■ **Work task**
Copy all entries exactly, and wherever an entry holds a picture, leave that picture out.

■ **Information provided**
- - - - -

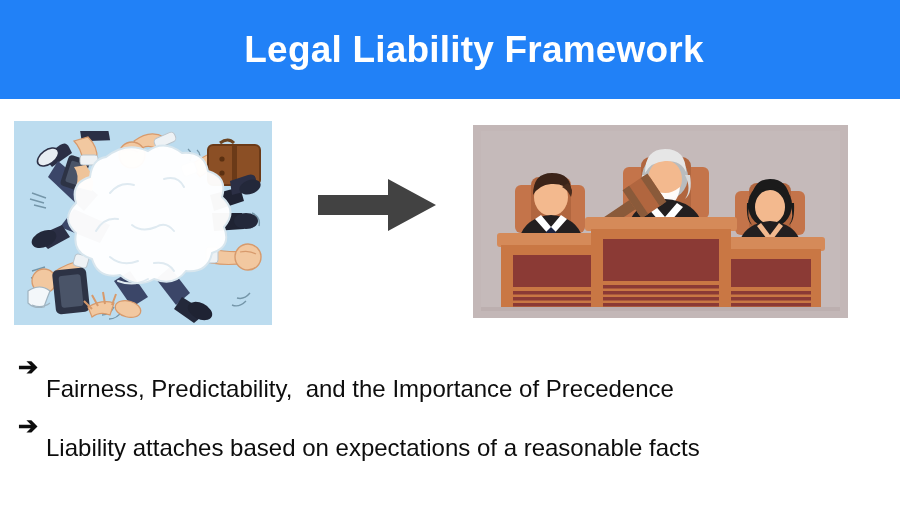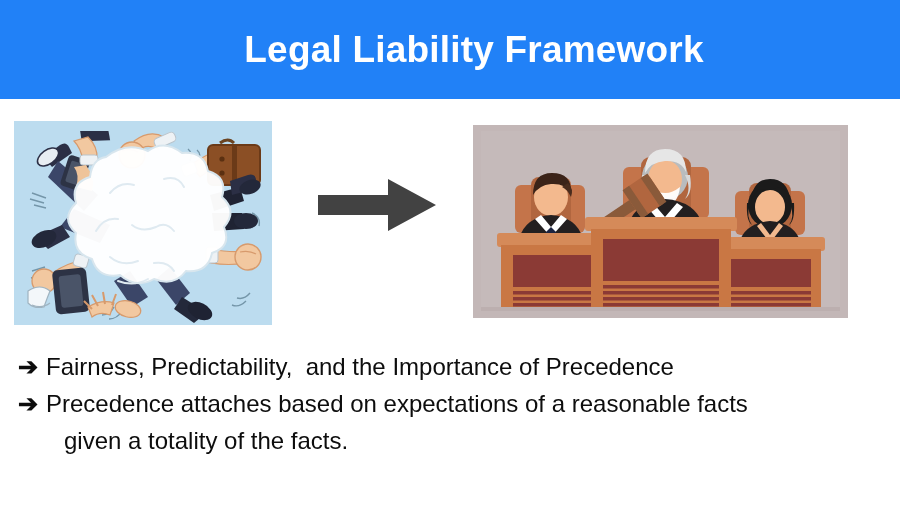--- a/index.html
+++ b/index.html
@@ -89,7 +89,7 @@
     flex: 0 0 28px;
     color: #0d0d0d;
   }
-  .bullet-body { flex: 1 1 auto; white-space: pre-wrap; }
+  .bullet-body { flex: 1 1 auto; white-space: pre-wrap; margin-top: 22px; }
   .cont-line {
     font-size: 24px;
     line-height: 37px;

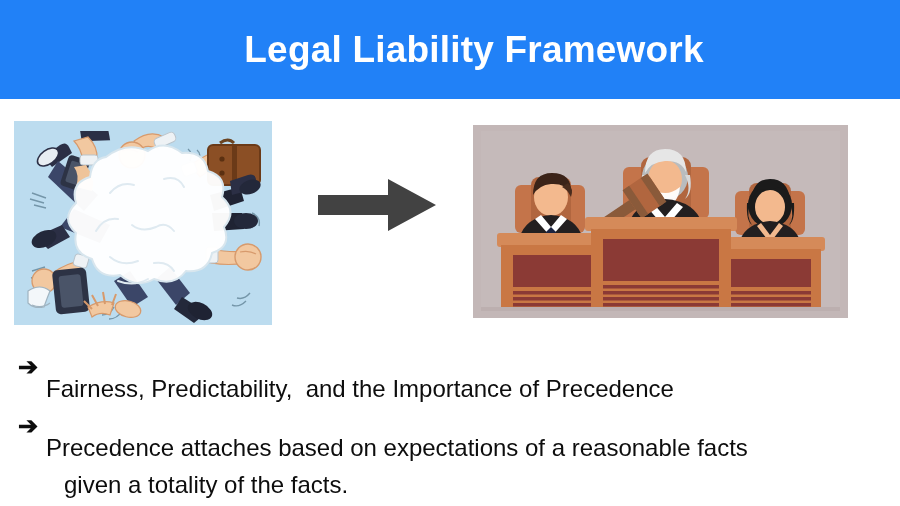--- a/index.html
+++ b/index.html
@@ -370,7 +370,7 @@
 
   <div class="bullet-line">
     <span class="bullet-marker">➔</span>
-    <span class="bullet-body"><span>Precedence attaches based on </span><span class="b">expectations</span><span> of a </span><span class="b">reasonable</span><span> facts</span></span>
+    <span class="bullet-body"><span>Liability attaches based on </span><span class="b">expectations</span><span> of a </span><span class="b">reasonable</span><span> facts</span></span>
   </div>
 
   <div class="cont-line"><span>given a </span><span class="b">totality</span><span> of the facts.</span></div>

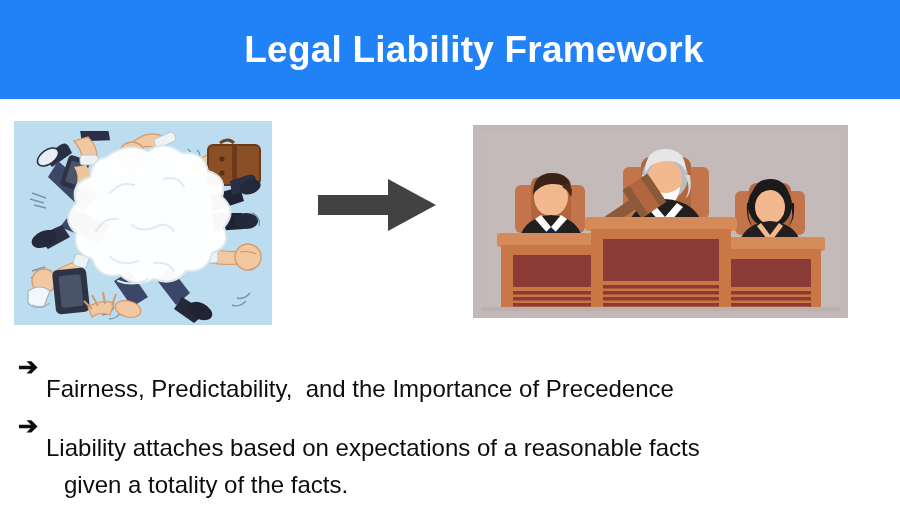--- a/index.html
+++ b/index.html
@@ -373,7 +373,6 @@
     <span class="bullet-body"><span>Liability attaches based on </span><span class="b">expectations</span><span> of a </span><span class="b">reasonable</span><span> facts</span></span>
   </div>
 
-  <div class="cont-line"><span>given a </span><span class="b">totality</span><span> of the facts.</span></div>
 
 </div>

- - - - -

■ **Solution to the problem**
--- a/index.html
+++ b/index.html
@@ -89,7 +89,7 @@
     flex: 0 0 28px;
     color: #0d0d0d;
   }
-  .bullet-body { flex: 1 1 auto; white-space: pre-wrap; }
+  .bullet-body { flex: 1 1 auto; white-space: pre-wrap; margin-top: 22px; }
   .cont-line {
     font-size: 24px;
     line-height: 37px;

--- a/index.html
+++ b/index.html
@@ -370,7 +370,7 @@
 
   <div class="bullet-line">
     <span class="bullet-marker">➔</span>
-    <span class="bullet-body"><span>Precedence attaches based on </span><span class="b">expectations</span><span> of a </span><span class="b">reasonable</span><span> facts</span></span>
+    <span class="bullet-body"><span>Liability attaches based on </span><span class="b">expectations</span><span> of a </span><span class="b">reasonable</span><span> facts</span></span>
   </div>
 
   <div class="cont-line"><span>given a </span><span class="b">totality</span><span> of the facts.</span></div>

--- a/index.html
+++ b/index.html
@@ -373,7 +373,6 @@
     <span class="bullet-body"><span>Liability attaches based on </span><span class="b">expectations</span><span> of a </span><span class="b">reasonable</span><span> facts</span></span>
   </div>
 
-  <div class="cont-line"><span>given a </span><span class="b">totality</span><span> of the facts.</span></div>
 
 </div>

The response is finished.